Gelen gideni aratır derler ya hani, bence bu söz tam da biz işçiler için söylenmiş. Okul hayatımı bitirdikten sonra her insan gibi ayakta kalabilmek için iş hayatına girdim. İlk iş hayatım BRİLLANT tül perde fabrikasında çalışmakla başladı. Çalışmaya başladığımdan itibaren fabrikadaki düzensiz çalışma koşulları, posta başlarının baskıları, maaşların düzensiz ödenmesi hep aralıksız devam etti. Zaman zamanı kovalıyordu ama fabrikada olumlu anlamda hiçbir değişiklik olmuyordu, kendiliğinden olmazdı da zaten.
“Bu kötü koşullar sadece burası için geçerli, başka bir işe girersek kurtuluruz, burası berbat bir yer” şeklindeki konuşmalara yüzlerce kez şahit oldum. Ve birçok işçi arkadaşım sırf bu yüzden senelerini verdiği bu fabrikadan çekip gidiyordu iyi bir işe girerim umudu ile.
BRİLLANT fabrikasından kovulduktan sonra aylarca iş aradım ve şimdi bir deri fabrikasında çalışıyorum. Çalışma saatleri her gün 12 saat, yollarda geçen zaman ile 14 saati geçiyor. Çalışma koşullarına gelecek olursam kimyasal maddelerin içinde ölümü bekler gibi çalışıyoruz, fazla mesailer dayatılıyor vs. Durum BRİLLANT fabrikasından hiç de farklı değil, tam tersine daha da kötü.
Biz işçiler iyi işe gireriz umudu ile çalıştığımız işyerlerini bırakarak ancak patronu sevindiririz. İstisnaları bir kenara bırakırsak bizim açımızdan değişen hiçbir şey olmayacaktır. Çünkü fabrikalar, işyerleri, sanki sözleşmişler gibi, uzun çalışma saatlerini, fazla mesaileri, ücretlerin geciktirilmesini ve gülünecek durumdaki asgari ücreti bizlere dayatıyor. Şu an yaşayarak görüyorum ki iyi iş biz işçilere hiçbir zaman sunulmayacak.

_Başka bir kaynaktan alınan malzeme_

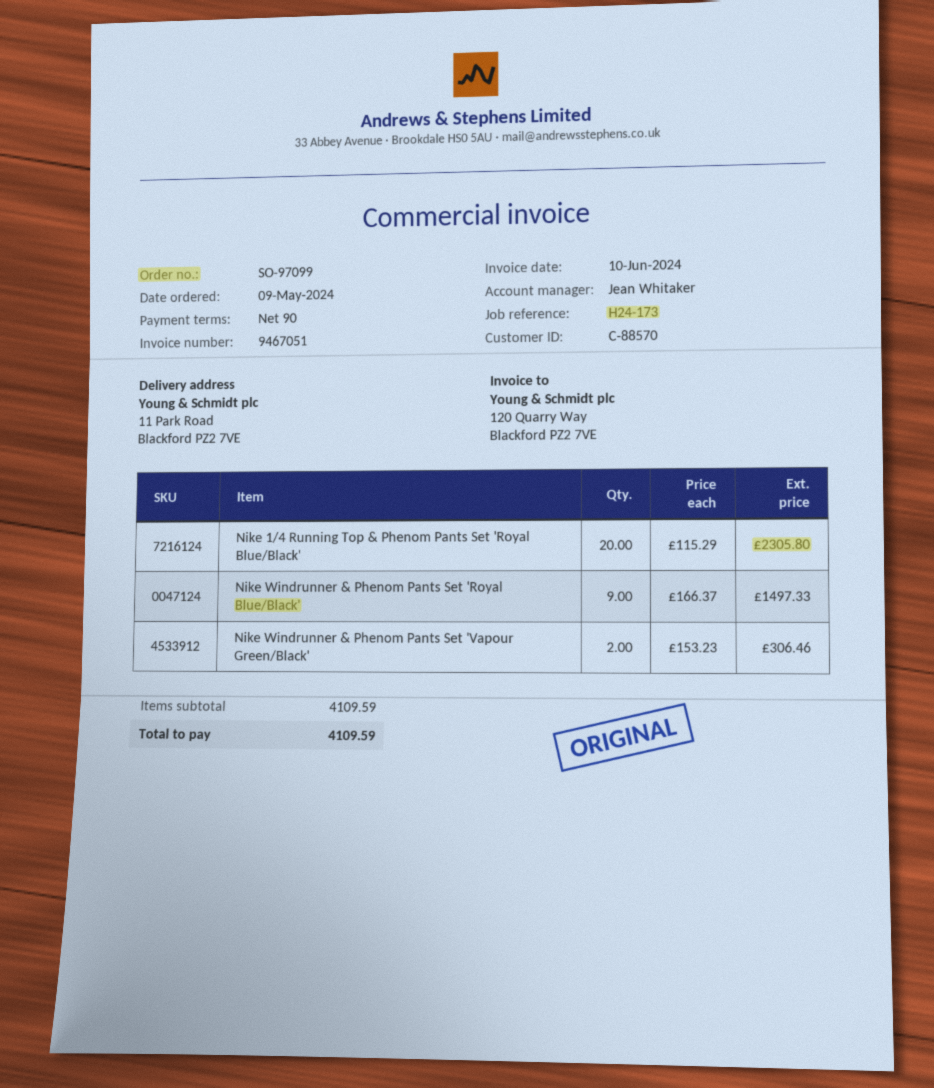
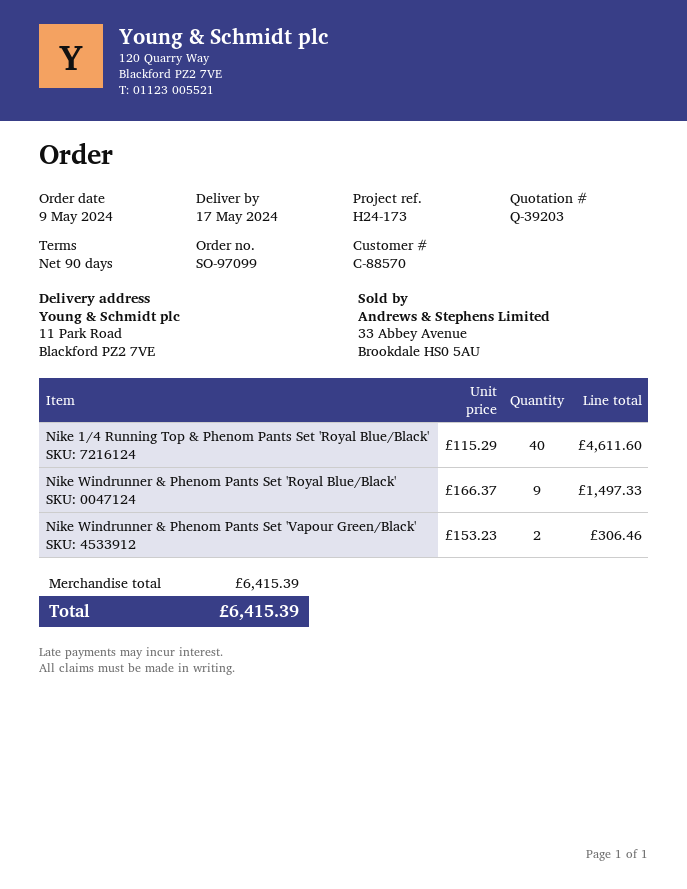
Nike 1/4 Running Top & Phenom Pants Set 'Royal Blue/Black': 20 x 115.29 = 2305.80 -> 40 x 115.29 = 4611.60
subtotal: 4109.59 -> 6415.39
total: 4109.59 -> 6415.39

Biz işçiler çalıştığımız fabrikalardan ayrılmak yerine bulunduğumuz kötü koşulları düzeltmek için bir şeyler yapmalıyız. Umutla girdiğimiz işyerlerinde bir şeyler yapmadığımız takdirde umudumuzun yine söndüğünü fark ederiz. Şunu hiçbir zaman unutmamak gerekir ki, bizlerin “iyi” diyerek girdiği fabrikalardan ayrılıp başka yerlere umut besleyerek giren işçiler de var. Oysa umut bizde, umut bizlerin ellerinde. Bizler, içinde bulunduğumuz koşullara boyun büktüğümüz, sustuğumuz taktirde sırtımıza vurulan semerin yükü her gün daha da artacaktır. Bunun farkına varmalı ve çalıştığımız fabrikalarda birlik, beraberlik ve dayanışma ortamlarını oluşturmalıyız.
Kurtuluş iş değiştirmekte değil (öyle olsa herkes kurtulurdu), kurtuluş boyun eğmemekten ve sabırla mücadele etmekten geçer. Şunu unutmamak gerekir ki BİRLEŞEN İŞÇİLER HİÇBİR ZAMAN YENİLMEZLER!